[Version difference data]

####################

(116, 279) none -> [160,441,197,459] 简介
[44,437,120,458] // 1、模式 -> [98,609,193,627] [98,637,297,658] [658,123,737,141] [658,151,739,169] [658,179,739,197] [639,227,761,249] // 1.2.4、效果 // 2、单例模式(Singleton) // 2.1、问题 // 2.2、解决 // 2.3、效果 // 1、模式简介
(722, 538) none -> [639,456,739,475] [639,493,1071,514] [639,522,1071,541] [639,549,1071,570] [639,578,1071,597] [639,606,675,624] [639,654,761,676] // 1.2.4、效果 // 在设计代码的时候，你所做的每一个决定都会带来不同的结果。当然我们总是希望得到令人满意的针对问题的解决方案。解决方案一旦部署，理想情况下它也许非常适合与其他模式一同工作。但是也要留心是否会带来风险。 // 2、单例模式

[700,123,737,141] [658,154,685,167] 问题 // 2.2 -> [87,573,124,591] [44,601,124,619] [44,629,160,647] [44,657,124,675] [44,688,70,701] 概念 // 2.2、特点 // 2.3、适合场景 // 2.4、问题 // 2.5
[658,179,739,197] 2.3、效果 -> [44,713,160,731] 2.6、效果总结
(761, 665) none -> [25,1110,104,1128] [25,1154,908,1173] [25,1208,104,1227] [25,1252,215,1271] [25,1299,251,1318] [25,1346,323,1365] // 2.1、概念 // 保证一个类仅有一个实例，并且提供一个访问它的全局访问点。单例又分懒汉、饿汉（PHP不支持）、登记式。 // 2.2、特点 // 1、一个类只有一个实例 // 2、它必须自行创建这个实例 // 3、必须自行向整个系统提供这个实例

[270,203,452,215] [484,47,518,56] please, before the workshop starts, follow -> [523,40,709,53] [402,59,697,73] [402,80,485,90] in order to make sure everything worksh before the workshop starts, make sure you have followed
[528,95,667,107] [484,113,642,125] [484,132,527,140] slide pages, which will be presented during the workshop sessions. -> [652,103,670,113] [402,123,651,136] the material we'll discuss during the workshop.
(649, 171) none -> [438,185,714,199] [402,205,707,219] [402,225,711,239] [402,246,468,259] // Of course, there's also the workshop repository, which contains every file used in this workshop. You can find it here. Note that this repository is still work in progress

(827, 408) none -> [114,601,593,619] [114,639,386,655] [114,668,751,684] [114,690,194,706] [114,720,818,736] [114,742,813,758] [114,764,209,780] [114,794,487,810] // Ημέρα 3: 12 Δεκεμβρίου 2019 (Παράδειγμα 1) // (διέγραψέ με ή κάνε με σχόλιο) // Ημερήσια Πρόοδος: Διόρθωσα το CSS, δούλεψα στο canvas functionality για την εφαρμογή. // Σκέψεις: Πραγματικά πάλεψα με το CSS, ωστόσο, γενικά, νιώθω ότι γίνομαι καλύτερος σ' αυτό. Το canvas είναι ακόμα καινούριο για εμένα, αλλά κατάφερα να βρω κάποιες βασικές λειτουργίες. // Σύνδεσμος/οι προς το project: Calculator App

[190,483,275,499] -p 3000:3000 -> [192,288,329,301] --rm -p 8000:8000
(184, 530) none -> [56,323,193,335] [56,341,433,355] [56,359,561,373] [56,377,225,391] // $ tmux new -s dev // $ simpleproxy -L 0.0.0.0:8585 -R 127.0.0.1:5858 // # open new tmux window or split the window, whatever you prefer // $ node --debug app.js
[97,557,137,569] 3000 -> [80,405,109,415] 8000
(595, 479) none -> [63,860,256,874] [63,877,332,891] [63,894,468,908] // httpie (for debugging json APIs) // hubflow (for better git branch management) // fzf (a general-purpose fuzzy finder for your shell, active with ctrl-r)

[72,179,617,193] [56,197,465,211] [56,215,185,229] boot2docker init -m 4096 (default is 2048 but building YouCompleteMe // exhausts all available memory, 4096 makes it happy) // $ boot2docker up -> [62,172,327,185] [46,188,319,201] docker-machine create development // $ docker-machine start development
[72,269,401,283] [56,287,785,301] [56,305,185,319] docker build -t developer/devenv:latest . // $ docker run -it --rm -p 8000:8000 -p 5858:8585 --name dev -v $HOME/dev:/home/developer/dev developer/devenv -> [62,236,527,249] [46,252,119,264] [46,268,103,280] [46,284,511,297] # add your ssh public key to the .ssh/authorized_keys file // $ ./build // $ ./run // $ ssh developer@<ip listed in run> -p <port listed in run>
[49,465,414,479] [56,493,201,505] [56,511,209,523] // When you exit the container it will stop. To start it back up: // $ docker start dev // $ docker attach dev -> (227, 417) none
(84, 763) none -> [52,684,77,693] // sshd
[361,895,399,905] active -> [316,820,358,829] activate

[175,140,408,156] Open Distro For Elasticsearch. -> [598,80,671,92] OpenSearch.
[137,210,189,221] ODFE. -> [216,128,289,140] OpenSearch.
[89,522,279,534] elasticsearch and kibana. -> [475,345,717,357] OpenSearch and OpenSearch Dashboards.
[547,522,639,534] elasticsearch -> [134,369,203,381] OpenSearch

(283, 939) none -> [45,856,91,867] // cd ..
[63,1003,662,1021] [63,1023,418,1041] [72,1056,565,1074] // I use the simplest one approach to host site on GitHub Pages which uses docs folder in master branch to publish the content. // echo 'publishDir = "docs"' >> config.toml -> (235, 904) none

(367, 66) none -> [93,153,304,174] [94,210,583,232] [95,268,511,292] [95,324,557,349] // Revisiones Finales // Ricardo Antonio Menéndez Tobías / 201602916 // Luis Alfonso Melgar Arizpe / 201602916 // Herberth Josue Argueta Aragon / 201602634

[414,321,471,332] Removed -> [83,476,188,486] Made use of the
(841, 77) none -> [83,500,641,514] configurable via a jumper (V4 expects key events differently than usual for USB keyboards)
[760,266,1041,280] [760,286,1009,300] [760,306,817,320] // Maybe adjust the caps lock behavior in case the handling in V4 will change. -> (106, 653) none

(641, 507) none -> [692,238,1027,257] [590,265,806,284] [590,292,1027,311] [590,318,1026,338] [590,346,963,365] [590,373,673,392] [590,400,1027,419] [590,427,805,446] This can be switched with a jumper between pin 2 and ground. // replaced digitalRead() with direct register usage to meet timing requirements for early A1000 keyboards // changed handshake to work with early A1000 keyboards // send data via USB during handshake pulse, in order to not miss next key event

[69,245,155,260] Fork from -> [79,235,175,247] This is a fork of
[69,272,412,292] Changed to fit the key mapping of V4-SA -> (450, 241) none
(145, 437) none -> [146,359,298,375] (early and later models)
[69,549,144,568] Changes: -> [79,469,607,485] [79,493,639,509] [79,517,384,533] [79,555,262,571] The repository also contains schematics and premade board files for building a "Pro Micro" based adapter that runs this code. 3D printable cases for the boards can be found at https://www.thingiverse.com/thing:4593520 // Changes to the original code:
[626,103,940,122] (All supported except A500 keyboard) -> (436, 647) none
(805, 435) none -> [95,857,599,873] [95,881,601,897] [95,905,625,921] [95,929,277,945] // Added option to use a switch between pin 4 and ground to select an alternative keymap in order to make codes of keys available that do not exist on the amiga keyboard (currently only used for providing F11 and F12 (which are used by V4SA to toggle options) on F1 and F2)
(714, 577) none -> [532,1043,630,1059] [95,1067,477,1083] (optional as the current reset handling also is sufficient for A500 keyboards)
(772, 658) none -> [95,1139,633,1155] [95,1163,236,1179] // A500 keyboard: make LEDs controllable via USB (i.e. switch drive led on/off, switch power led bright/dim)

####################

### HOW TO COMPLETE THIS TASK
After locating the line with "[49,465,414,479] [56,493,201,505] [56,511,209,523]" above, return that line and every later line through the one with "(84, 763) none -> [52,684,77,693] // sshd", word for word and with nothing else.

### TASK RESULT
[49,465,414,479] [56,493,201,505] [56,511,209,523] // When you exit the container it will stop. To start it back up: // $ docker start dev // $ docker attach dev -> (227, 417) none
(84, 763) none -> [52,684,77,693] // sshd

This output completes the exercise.